### [THE TASK]
Through the last line of the material below, starting at the line with "(261, 508) none", return every line exactly and only those.

### [DATA FOR ANALYSIS]
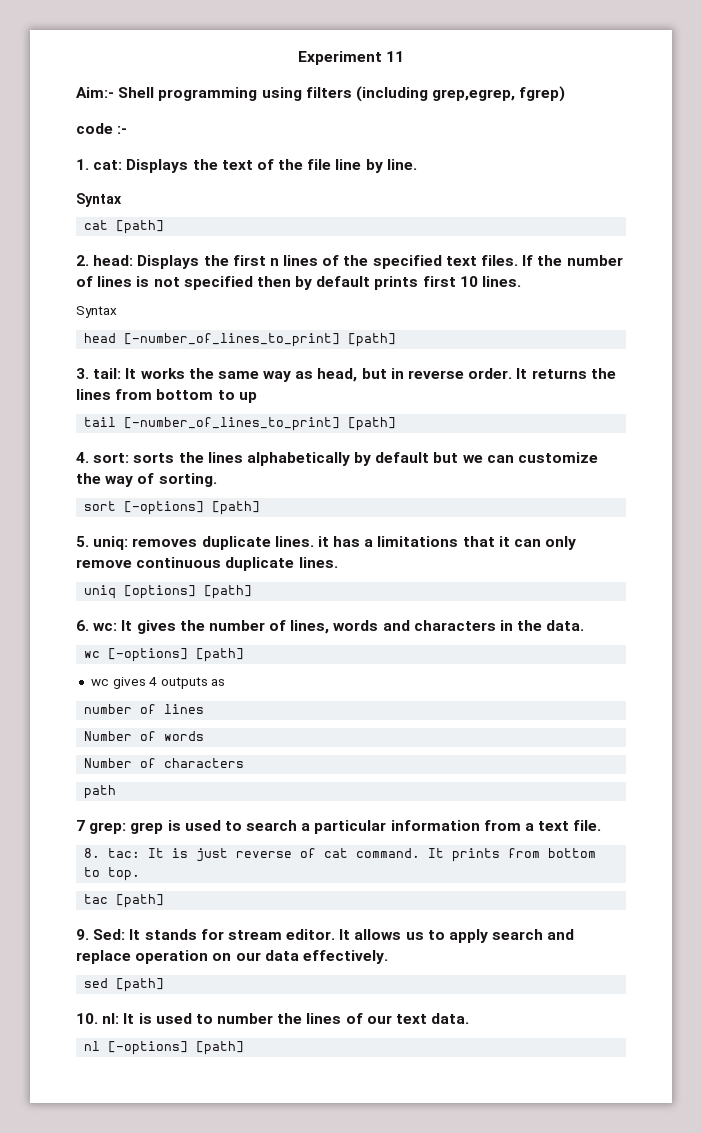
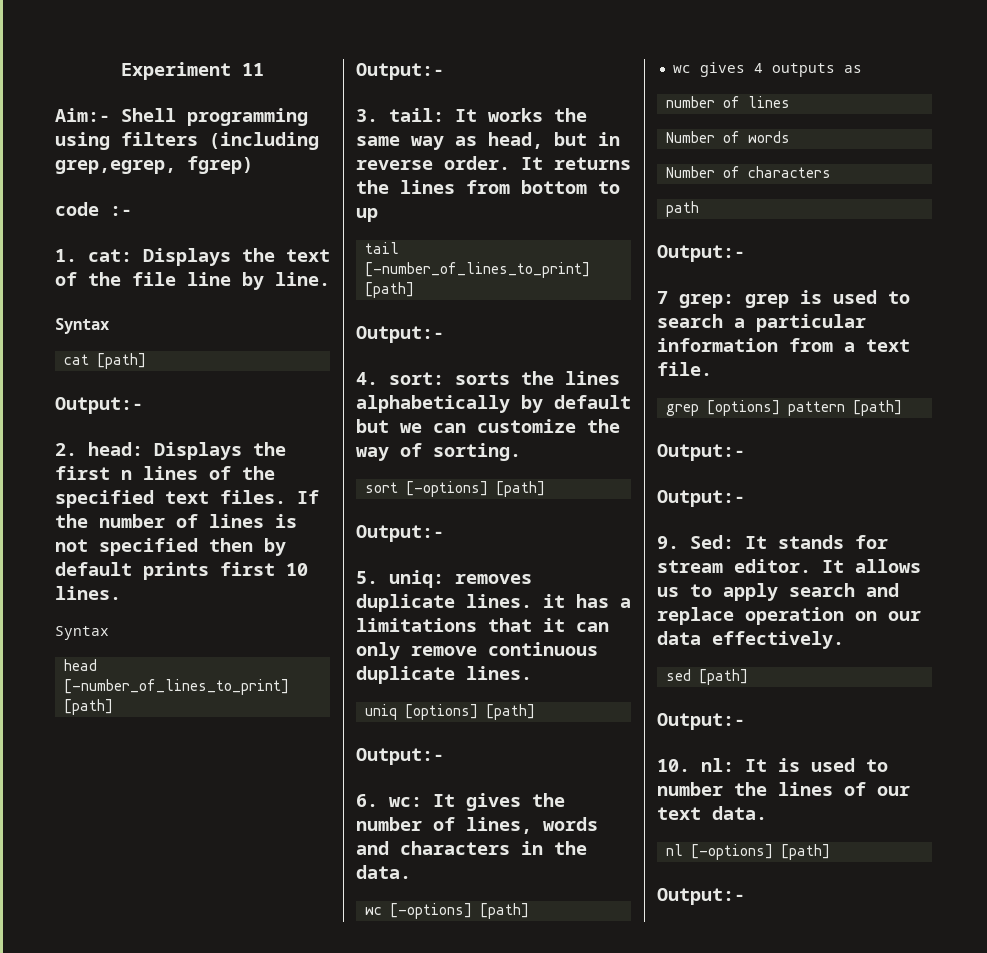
(165, 227) none -> [55,397,143,414] // Output:-
(397, 340) none -> [356,63,444,80] // Output:-
(397, 424) none -> [356,326,444,343] // Output:-
(261, 508) none -> [356,525,444,542] // Output:-
(253, 592) none -> [356,748,444,765] // Output:-
(117, 792) none -> [657,245,745,262] // Output:-
[84,848,597,862] [84,867,141,881] [84,894,165,908] 8. tac: It is just reverse of cat command. It prints from bottom to top. // tac [path] -> [665,400,902,416] [657,444,745,461] [657,490,745,507] grep [options] pattern [path] // Output:- // Output:-
(165, 985) none -> [657,713,745,730] // Output:-
(245, 1048) none -> [657,888,745,905] // Output:-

### [OUTPUT BELOW]
(261, 508) none -> [356,525,444,542] // Output:-
(253, 592) none -> [356,748,444,765] // Output:-
(117, 792) none -> [657,245,745,262] // Output:-
[84,848,597,862] [84,867,141,881] [84,894,165,908] 8. tac: It is just reverse of cat command. It prints from bottom to top. // tac [path] -> [665,400,902,416] [657,444,745,461] [657,490,745,507] grep [options] pattern [path] // Output:- // Output:-
(165, 985) none -> [657,713,745,730] // Output:-
(245, 1048) none -> [657,888,745,905] // Output:-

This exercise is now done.